You can also get an update on the leasehold scandal in an article published in Which? here.
The BRE has developed a Product Standard to provide a route to certification for offsite/modular construction for use as residential buildings.
The Standard (Product Standard (BPS) 7014) sets out performance requirements in a number of technical areas. Some of the requirements are mandatory, such as for fire and structural performance, and are required to demonstrate regulatory compliance. Other performance assessments are voluntary. The requirements have been subject to detailed consultation with the Advanced Manufacturing of Homes Buildings and Infrastructure (AMHBI) project consortium and other industry stakeholders.
The Standard was recently open for consultation, and we apologise that we missed the boat on this for you, but the draft is still available and we will keep an eye out for the finalised standards when they are published. You can read the draft here.
The NHBC has reported a slight dip in new home numbers for July compared to July 2018. However, despite being down on last July, NHBC reports that this year’s total for the month is still above the average seen over recent years. NHBC Chief Executive Steve Wood said: "Despite the uncertainties and concerns around Brexit, the industry remains resilient and you can see that in these figures.”

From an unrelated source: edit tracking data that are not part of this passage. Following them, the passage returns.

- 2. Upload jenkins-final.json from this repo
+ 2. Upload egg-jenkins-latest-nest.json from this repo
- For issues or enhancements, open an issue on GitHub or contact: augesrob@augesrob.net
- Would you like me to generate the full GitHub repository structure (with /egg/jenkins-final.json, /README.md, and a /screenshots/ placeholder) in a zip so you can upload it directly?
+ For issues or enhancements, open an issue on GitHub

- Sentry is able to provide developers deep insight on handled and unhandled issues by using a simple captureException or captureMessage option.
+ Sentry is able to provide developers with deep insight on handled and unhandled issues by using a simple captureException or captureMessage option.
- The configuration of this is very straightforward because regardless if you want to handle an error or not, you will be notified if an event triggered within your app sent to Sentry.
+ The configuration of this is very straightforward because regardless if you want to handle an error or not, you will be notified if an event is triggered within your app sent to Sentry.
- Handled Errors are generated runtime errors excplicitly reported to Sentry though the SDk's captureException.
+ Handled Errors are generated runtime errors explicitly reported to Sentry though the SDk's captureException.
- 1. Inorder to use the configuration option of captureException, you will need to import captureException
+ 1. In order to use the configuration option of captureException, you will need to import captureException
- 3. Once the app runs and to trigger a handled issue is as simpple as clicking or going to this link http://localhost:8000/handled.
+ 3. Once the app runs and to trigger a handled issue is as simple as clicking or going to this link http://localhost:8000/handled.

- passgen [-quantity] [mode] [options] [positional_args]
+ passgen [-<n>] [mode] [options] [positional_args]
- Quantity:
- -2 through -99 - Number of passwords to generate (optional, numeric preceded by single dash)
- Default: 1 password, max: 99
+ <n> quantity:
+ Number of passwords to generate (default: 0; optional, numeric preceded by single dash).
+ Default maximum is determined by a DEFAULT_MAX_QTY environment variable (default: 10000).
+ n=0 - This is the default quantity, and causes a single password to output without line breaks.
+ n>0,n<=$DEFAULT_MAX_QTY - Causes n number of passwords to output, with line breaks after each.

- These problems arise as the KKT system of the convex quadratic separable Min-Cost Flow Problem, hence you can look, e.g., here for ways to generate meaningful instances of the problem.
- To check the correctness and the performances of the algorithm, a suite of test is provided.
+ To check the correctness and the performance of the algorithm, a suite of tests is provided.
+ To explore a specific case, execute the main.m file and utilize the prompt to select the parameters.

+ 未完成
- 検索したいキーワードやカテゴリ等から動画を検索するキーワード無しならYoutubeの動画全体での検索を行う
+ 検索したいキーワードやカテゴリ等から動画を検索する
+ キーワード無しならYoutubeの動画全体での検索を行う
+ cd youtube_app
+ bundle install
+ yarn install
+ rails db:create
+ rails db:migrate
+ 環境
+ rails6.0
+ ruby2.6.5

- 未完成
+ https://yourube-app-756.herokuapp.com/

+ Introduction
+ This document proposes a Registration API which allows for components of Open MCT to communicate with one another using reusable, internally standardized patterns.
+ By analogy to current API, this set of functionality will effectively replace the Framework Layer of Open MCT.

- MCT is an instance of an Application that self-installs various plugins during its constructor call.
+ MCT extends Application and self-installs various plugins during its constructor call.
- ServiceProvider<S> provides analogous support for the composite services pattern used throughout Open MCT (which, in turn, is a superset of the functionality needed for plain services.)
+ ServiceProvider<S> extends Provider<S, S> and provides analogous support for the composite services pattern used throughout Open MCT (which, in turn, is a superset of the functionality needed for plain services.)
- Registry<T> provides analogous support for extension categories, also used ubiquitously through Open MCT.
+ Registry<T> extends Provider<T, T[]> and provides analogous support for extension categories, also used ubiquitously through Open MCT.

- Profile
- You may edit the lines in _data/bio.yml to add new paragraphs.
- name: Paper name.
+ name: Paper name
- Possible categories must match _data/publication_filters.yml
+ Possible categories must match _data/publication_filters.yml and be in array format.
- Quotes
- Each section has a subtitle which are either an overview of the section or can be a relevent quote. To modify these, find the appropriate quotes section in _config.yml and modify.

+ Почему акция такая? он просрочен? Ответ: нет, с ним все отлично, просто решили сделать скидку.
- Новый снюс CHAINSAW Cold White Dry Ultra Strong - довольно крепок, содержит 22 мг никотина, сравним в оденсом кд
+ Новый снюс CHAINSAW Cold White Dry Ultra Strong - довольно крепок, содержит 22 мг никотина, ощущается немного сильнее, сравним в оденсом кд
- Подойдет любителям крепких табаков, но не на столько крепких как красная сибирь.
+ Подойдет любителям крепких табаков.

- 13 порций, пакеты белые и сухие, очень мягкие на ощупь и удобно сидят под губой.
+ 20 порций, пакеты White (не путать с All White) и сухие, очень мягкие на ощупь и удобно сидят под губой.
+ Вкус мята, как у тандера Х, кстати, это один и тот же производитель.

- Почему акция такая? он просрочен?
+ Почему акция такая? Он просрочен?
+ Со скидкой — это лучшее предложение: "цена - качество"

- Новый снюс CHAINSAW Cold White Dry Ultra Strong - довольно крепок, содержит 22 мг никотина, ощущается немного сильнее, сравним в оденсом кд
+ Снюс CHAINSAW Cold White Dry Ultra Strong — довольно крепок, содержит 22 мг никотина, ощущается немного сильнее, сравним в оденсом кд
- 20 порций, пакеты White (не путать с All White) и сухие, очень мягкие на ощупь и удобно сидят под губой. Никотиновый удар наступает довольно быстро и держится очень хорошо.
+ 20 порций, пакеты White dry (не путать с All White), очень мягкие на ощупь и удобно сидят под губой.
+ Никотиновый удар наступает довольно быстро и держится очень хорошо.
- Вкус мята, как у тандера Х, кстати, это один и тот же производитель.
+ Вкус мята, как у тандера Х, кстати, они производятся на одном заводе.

For more information on the new build statistics, including a regional breakdown, go to the NHBC website here.
The Government has recently published the consultation we have been eagerly anticipating for Part L (conservation of fuel and power) and F (ventilation) of the Building Regulations. The new standard, which once finalised is expected to be implemented fully by 2025 (with uplifts from 2020), will be called ‘The Future Homes Standard’. It’s expected that an average semi-detached home built to the Future Homes Standard (2025) will result in 75-80% less carbon dioxide emissions in comparison to one built to the 2013 Part L requirements. The proposed timeline will see the 2020 uplifts come into force in mid/late 2020.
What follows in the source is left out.